§ Records for processing
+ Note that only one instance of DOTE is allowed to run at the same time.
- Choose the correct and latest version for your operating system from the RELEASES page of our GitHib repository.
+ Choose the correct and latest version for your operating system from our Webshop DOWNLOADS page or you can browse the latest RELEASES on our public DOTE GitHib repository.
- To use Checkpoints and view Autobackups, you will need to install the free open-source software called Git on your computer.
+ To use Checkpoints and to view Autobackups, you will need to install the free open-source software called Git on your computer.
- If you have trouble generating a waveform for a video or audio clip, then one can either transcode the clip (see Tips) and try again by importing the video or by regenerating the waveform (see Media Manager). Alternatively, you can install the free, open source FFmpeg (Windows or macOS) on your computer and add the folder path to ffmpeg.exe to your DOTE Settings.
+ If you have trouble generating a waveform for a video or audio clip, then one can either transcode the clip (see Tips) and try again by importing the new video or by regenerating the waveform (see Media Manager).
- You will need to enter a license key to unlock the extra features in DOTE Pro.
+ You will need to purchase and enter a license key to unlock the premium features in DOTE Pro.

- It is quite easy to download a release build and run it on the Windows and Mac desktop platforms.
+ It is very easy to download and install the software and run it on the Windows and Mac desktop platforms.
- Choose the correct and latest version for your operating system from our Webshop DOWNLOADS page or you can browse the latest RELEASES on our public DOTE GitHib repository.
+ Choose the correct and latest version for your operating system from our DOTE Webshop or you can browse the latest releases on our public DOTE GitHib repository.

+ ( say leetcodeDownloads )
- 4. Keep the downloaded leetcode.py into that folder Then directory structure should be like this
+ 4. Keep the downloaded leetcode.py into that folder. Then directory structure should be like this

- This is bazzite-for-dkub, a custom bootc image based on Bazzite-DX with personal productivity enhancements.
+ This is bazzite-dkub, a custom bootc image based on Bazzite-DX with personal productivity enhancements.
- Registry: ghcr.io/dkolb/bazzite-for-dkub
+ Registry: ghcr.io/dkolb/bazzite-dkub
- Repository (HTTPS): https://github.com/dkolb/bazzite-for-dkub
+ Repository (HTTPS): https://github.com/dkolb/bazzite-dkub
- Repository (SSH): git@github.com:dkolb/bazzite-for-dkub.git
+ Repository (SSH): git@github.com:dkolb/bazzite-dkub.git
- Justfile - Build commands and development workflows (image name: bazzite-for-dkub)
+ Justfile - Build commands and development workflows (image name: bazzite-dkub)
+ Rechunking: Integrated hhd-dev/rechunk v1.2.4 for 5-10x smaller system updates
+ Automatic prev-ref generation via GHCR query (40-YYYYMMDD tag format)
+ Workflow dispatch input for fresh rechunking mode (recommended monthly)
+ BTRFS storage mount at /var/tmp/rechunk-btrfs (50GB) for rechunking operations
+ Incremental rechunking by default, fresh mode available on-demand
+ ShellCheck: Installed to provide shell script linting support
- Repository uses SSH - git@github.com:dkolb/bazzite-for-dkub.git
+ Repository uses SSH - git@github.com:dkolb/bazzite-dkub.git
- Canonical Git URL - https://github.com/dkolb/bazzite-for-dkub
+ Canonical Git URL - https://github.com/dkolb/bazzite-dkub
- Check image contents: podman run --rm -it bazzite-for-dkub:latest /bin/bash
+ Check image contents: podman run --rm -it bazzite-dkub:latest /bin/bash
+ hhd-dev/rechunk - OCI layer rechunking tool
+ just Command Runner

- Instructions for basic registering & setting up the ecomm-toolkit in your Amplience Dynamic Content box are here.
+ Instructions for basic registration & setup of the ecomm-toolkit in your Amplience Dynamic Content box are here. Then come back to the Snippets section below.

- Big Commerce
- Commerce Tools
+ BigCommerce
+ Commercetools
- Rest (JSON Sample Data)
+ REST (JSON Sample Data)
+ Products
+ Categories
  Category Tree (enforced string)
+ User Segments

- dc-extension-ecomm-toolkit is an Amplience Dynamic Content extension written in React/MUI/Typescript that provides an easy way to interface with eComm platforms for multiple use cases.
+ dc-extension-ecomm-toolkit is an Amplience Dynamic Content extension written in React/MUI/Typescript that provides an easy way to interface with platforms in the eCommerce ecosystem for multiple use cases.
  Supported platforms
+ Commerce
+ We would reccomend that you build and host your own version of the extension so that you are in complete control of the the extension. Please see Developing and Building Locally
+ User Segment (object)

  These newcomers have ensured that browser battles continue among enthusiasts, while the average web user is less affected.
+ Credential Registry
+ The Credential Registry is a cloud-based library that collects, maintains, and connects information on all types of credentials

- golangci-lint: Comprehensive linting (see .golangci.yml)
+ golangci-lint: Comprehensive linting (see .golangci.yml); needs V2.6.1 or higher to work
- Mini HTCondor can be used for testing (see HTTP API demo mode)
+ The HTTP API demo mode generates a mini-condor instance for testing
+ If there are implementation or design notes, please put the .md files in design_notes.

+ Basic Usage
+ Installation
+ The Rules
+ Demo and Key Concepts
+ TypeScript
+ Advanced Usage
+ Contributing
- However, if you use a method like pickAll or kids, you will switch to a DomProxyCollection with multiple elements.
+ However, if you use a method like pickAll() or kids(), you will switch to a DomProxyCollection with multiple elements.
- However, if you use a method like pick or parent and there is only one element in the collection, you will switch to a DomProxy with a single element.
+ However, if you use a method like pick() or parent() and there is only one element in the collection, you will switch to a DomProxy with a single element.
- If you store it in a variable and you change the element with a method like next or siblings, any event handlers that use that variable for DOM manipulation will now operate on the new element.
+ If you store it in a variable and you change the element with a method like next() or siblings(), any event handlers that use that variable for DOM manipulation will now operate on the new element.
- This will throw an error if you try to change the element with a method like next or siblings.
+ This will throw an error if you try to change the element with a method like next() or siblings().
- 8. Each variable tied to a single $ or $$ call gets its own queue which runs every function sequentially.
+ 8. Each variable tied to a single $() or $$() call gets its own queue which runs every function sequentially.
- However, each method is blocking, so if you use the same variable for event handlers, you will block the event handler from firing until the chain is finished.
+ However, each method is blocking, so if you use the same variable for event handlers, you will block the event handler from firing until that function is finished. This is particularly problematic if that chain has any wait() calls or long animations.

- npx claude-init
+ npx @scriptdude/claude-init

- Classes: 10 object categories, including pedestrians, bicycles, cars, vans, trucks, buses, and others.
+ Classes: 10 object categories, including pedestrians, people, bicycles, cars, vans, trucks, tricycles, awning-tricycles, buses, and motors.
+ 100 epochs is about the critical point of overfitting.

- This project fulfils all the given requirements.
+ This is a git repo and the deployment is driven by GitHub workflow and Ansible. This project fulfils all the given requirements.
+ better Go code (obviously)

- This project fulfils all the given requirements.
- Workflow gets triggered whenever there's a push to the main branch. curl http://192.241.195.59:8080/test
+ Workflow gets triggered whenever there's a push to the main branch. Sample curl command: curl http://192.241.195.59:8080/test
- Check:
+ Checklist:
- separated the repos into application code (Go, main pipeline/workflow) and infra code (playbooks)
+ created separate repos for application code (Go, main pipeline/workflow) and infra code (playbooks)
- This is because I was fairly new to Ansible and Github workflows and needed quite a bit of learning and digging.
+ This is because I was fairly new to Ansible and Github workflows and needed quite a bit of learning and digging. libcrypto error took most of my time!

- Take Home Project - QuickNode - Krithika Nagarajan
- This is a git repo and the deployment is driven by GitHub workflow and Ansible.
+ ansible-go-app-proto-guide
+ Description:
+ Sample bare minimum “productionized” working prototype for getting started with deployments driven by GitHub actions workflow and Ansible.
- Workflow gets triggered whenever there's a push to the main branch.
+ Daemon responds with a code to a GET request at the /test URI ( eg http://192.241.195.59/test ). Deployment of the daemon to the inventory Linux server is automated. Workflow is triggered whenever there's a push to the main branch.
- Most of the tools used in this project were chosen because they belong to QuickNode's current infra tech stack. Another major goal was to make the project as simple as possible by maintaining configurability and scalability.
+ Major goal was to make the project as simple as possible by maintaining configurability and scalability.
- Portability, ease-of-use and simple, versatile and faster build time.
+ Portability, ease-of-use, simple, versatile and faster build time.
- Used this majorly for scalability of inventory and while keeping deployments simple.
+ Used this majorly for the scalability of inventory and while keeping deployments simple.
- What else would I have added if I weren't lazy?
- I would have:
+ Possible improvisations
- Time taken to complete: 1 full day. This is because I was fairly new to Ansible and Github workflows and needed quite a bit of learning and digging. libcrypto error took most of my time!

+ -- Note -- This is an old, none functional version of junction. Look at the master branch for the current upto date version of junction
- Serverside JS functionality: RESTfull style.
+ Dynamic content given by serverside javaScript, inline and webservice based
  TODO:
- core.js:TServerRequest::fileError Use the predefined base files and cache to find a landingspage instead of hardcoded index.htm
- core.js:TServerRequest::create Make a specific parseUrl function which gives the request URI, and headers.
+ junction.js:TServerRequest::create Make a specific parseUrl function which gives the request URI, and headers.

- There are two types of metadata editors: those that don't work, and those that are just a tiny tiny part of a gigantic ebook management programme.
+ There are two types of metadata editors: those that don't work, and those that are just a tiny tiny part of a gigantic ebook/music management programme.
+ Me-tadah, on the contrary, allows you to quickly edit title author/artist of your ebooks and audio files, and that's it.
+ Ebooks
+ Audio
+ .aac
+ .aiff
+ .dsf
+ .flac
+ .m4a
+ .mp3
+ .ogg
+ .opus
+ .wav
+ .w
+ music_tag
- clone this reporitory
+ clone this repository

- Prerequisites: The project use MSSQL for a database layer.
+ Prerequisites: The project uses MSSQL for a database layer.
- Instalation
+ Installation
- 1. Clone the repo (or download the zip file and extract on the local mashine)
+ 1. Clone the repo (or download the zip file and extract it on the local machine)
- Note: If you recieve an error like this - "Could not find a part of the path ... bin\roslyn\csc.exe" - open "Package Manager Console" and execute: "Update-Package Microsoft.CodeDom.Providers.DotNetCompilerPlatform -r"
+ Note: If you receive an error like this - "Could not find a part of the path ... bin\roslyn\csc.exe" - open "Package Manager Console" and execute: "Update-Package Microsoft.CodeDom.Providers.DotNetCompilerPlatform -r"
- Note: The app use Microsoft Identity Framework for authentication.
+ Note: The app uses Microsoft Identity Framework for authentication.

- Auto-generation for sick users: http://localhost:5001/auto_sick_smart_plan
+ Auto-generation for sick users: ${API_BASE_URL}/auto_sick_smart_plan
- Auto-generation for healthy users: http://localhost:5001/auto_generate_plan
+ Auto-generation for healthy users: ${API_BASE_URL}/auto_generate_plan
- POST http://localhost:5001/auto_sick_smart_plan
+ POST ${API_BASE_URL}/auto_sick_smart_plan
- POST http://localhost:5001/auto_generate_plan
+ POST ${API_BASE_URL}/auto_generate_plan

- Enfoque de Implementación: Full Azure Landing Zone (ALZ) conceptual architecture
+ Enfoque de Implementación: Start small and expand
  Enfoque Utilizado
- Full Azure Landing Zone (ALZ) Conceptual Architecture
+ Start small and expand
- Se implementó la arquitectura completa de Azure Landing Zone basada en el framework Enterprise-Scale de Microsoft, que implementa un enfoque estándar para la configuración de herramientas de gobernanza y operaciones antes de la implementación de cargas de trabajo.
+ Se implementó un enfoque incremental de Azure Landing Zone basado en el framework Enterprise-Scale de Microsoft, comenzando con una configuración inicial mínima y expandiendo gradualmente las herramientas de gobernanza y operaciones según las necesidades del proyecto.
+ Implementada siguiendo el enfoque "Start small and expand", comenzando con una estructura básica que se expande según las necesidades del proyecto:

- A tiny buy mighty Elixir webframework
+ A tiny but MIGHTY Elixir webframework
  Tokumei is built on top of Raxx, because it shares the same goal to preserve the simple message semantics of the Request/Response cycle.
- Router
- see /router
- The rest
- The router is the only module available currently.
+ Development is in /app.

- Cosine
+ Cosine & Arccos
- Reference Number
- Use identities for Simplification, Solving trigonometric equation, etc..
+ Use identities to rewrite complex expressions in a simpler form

§ Exercise directions
Precisely the lines between those holding "and that's it." and "clone this repository", inclusive, are to be reproduced from the listing above, with nothing added.

§ Output of the task
+ Me-tadah, on the contrary, allows you to quickly edit title author/artist of your ebooks and audio files, and that's it.
+ Ebooks
+ Audio
+ .aac
+ .aiff
+ .dsf
+ .flac
+ .m4a
+ .mp3
+ .ogg
+ .opus
+ .wav
+ .w
+ music_tag
- clone this reporitory
+ clone this repository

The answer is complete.